MATERIAL FOR THE TASK>
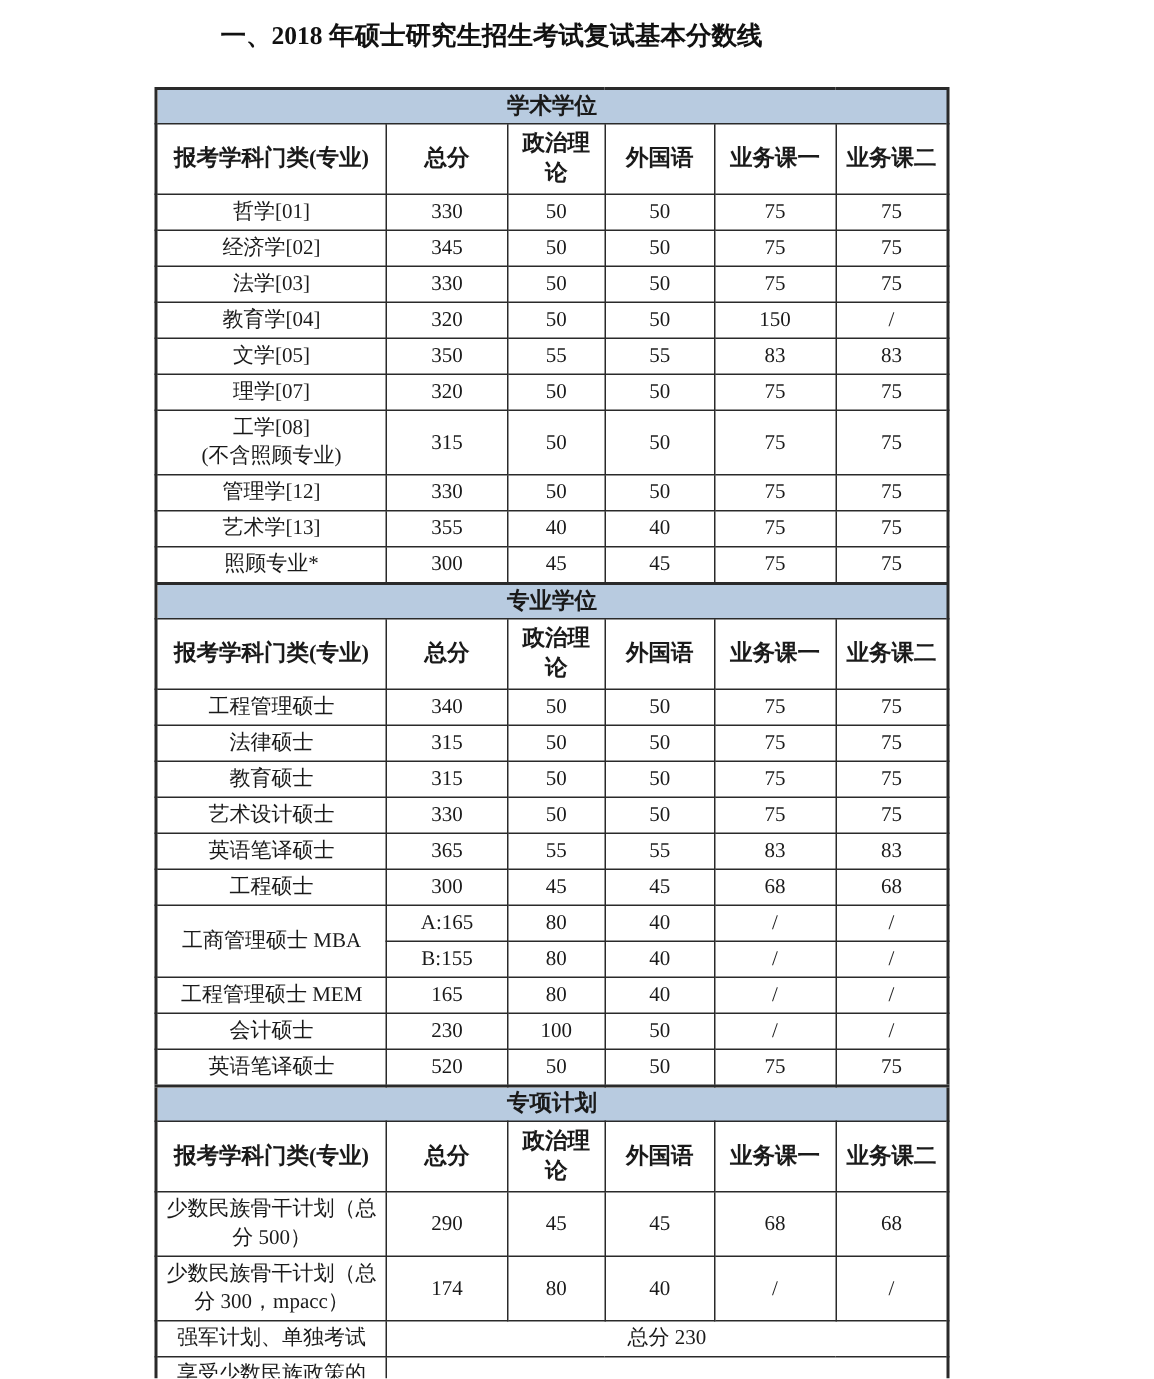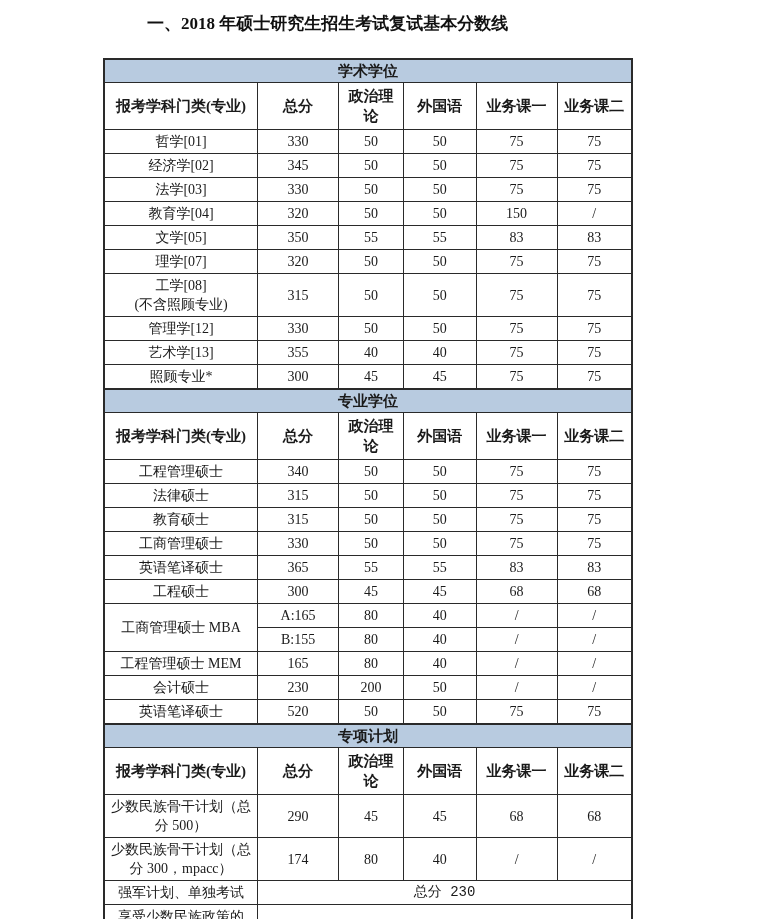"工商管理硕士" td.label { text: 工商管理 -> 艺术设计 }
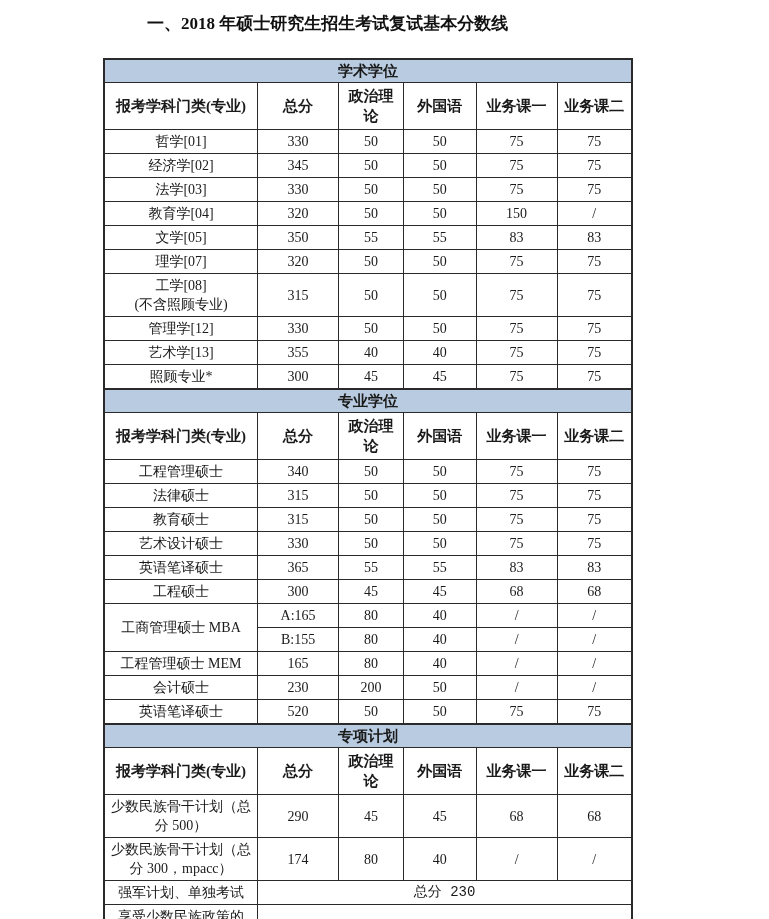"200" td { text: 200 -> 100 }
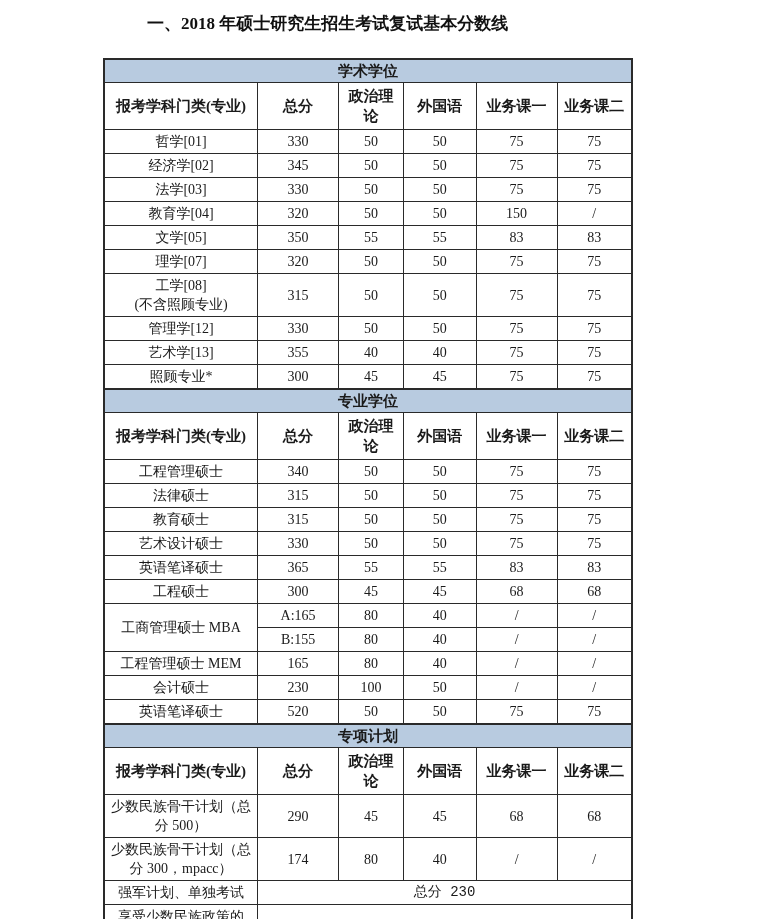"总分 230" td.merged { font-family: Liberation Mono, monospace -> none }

* * *

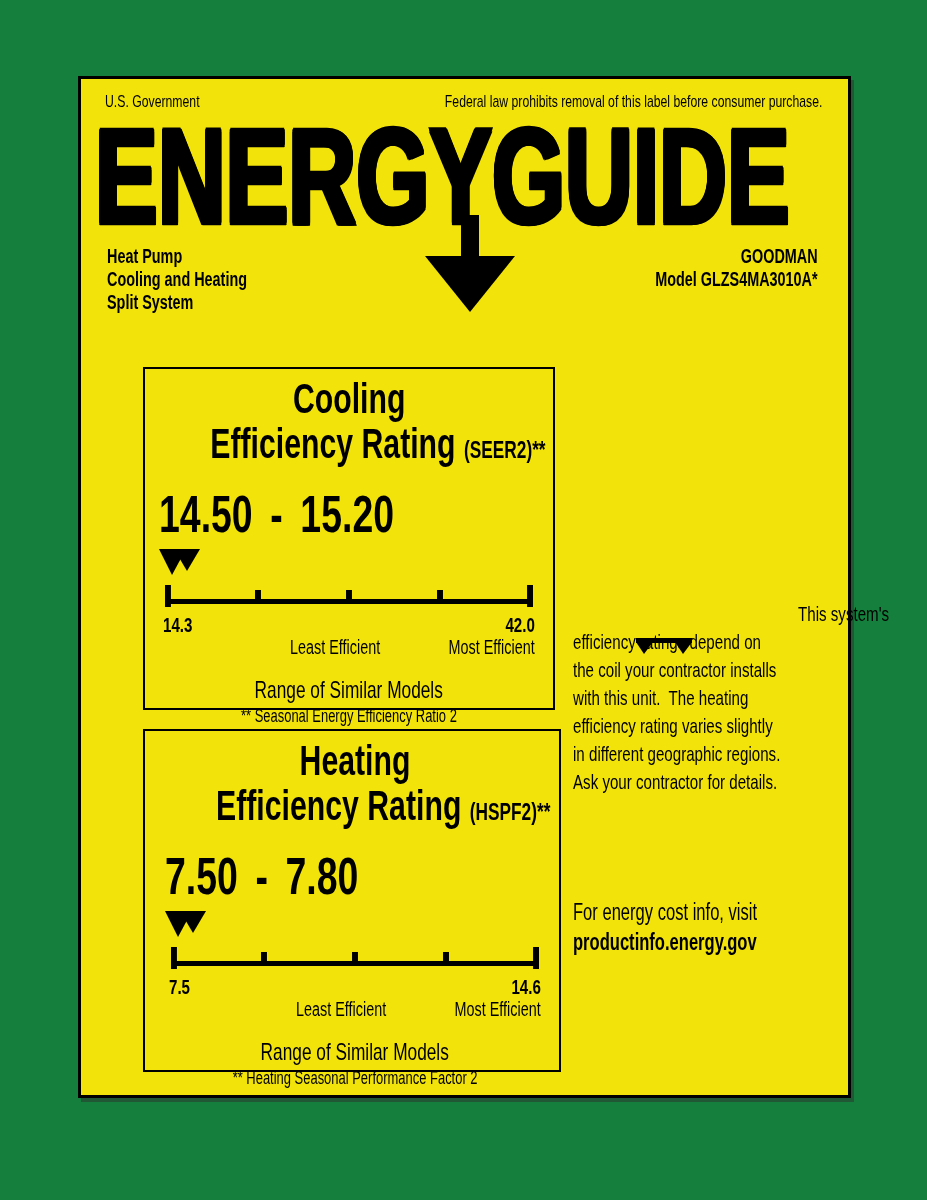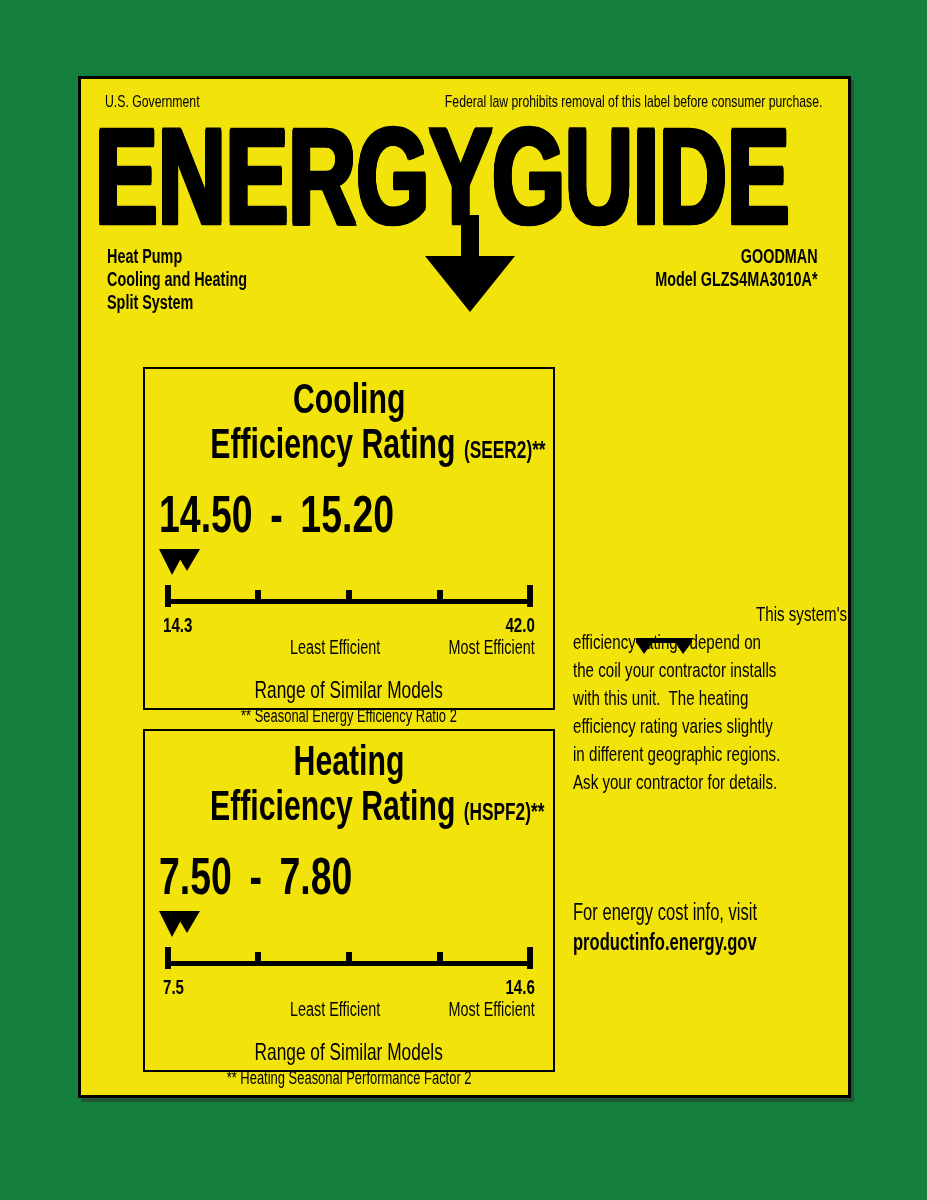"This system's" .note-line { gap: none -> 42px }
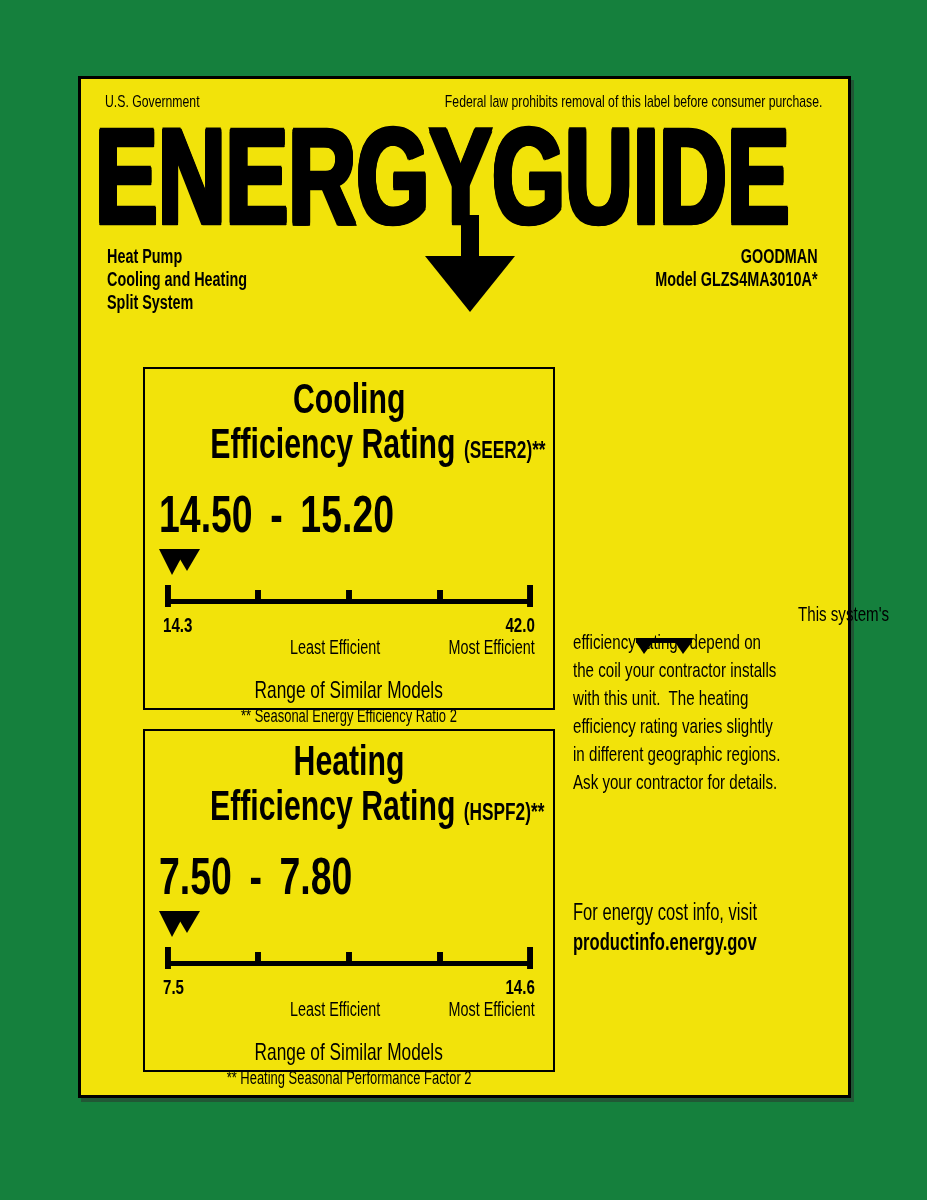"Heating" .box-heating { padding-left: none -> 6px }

TASK DESCRIPTION>
Above are entries with pictures among them. Write out exactly the lines from the one containing "text: 工商管理 ->" through the one containing "Liberation Mono, monospace", ends included, and leave those pictures out.

WRITTEN ANSWER>
"工商管理硕士" td.label { text: 工商管理 -> 艺术设计 }
"200" td { text: 200 -> 100 }
"总分 230" td.merged { font-family: Liberation Mono, monospace -> none }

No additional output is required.